_Assignment_
Only the lines that hold "position" should be in the answer, each copied from the data below.

──────── Supplied records ────────

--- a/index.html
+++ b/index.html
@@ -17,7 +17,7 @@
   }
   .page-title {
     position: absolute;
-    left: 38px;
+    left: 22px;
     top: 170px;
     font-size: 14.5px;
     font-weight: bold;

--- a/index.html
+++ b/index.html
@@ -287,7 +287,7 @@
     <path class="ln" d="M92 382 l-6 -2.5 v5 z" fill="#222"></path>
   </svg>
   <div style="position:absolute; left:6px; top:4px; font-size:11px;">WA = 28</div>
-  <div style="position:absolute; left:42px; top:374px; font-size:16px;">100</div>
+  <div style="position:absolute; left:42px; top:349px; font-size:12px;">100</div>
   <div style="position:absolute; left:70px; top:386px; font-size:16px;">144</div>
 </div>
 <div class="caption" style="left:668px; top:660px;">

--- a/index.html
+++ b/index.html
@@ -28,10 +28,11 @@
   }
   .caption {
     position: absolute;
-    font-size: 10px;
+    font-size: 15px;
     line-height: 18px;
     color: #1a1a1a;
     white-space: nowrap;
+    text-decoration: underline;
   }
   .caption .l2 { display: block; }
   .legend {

────────

_Problem solution_
     position: absolute;
   <div style="position:absolute; left:6px; top:4px; font-size:11px;">WA = 28</div>
-  <div style="position:absolute; left:42px; top:374px; font-size:16px;">100</div>
+  <div style="position:absolute; left:42px; top:349px; font-size:12px;">100</div>
   <div style="position:absolute; left:70px; top:386px; font-size:16px;">144</div>
     position: absolute;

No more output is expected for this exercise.